Лодовико мечтал о том, что когда-нибудь его, а не жалкого брата, станут считать грешным сыном самого Папы. Но сам Евгений IV, как и всякий святоша, любил кроткого и пустого духом Умберто.
Нечем было Лодовико погасить жадный огонь страстей своих — и все чаще римский сброд стал видеть его за кабацкими столами, где играли в кости. И здесь удача была немилостива к нему. Будучи человеком мрачным и цепким, Лодовико впадал в безумие за игорным столом. А Умберто был верен слащавым молебствиям и дуновению ладана.
Таким образом злосчастный Лодовико погряз в игорных долгах, не было у него даже медной монеты, чтобы заплатить шлюхе с авентинского холма.
Что ни день грешный Лодовико являлся к воротам замка Святого Ангела, поднимался по прохладным ступеням в покои Святейшего и просил лишь одного — золота.
То ему приходила фантазия говорить отчиму своему:
— Дай мне денег, ибо я хочу учредить приют для тех девиц, которые желают вернуть девственность посредством кройки и шитья.

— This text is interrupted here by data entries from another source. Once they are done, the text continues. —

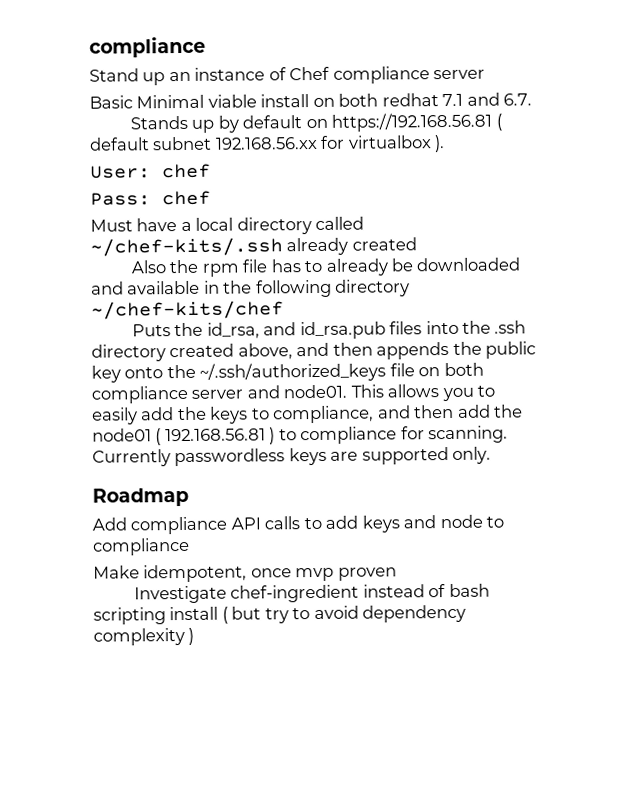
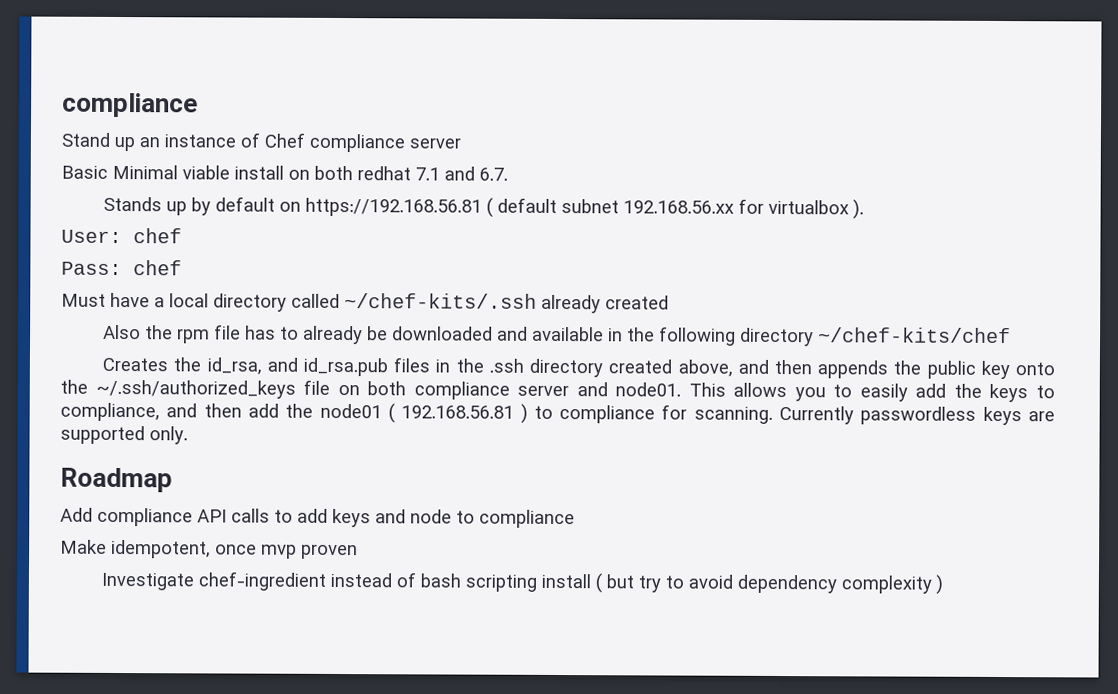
- Puts the id_rsa, and id_rsa.pub files into the .ssh directory created above, and then appends the public key onto the ~/.ssh/authorized_keys file on both compliance server and node01.
+ Creates the id_rsa, and id_rsa.pub files in the .ssh directory created above, and then appends the public key onto the ~/.ssh/authorized_keys file on both compliance server and node01.

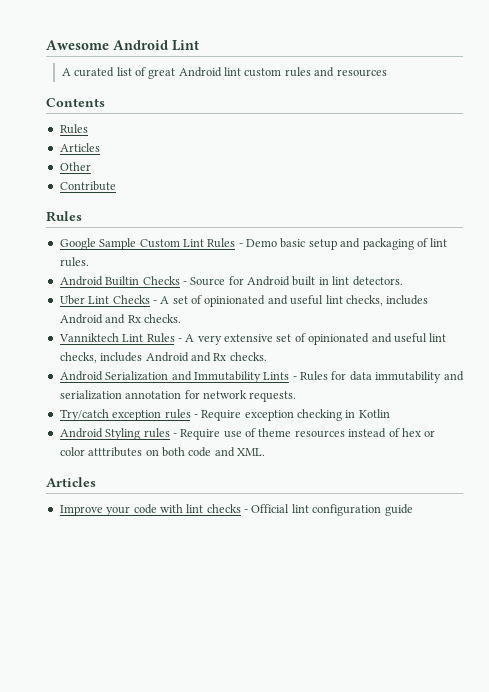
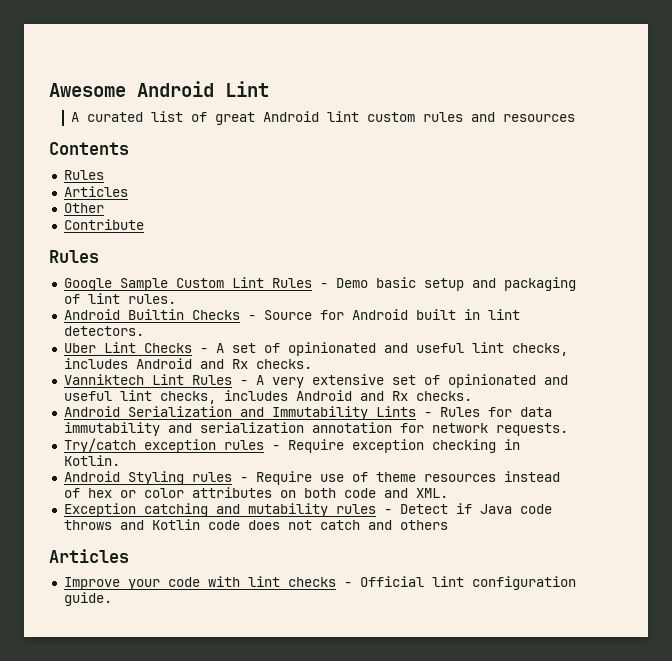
- Try/catch exception rules - Require exception checking in Kotlin
+ Try/catch exception rules - Require exception checking in Kotlin.
- Android Styling rules - Require use of theme resources instead of hex or color atttributes on both code and XML.
+ Android Styling rules - Require use of theme resources instead of hex or color attributes on both code and XML.
+ Exception catching and mutability rules - Detect if Java code throws and Kotlin code does not catch and others
- Improve your code with lint checks - Official lint configuration guide
+ Improve your code with lint checks - Official lint configuration guide.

Либо врал он, не смущаясь,
— Дай мне денег, святейший, ибо хочу я закупить все цветы персидского царства, чтобы создать из них живую женщину по рецепту чернокнижника Раймона Льюлля.
Добрый фра Габриэле, которого не испортила двурогая тиара наместника Петрова, снабжал игрока Лодовико деньгами, не спрашивая отдачи.
Донна Чирриди слезно молила тайного супруга не снабжать беспутного сына деньгами, но разве могли ее слезы очерствить доброе сердце.
И лишь молельник — Умберто укорял брата, но его увещевания падали, как зерна в сухую землю.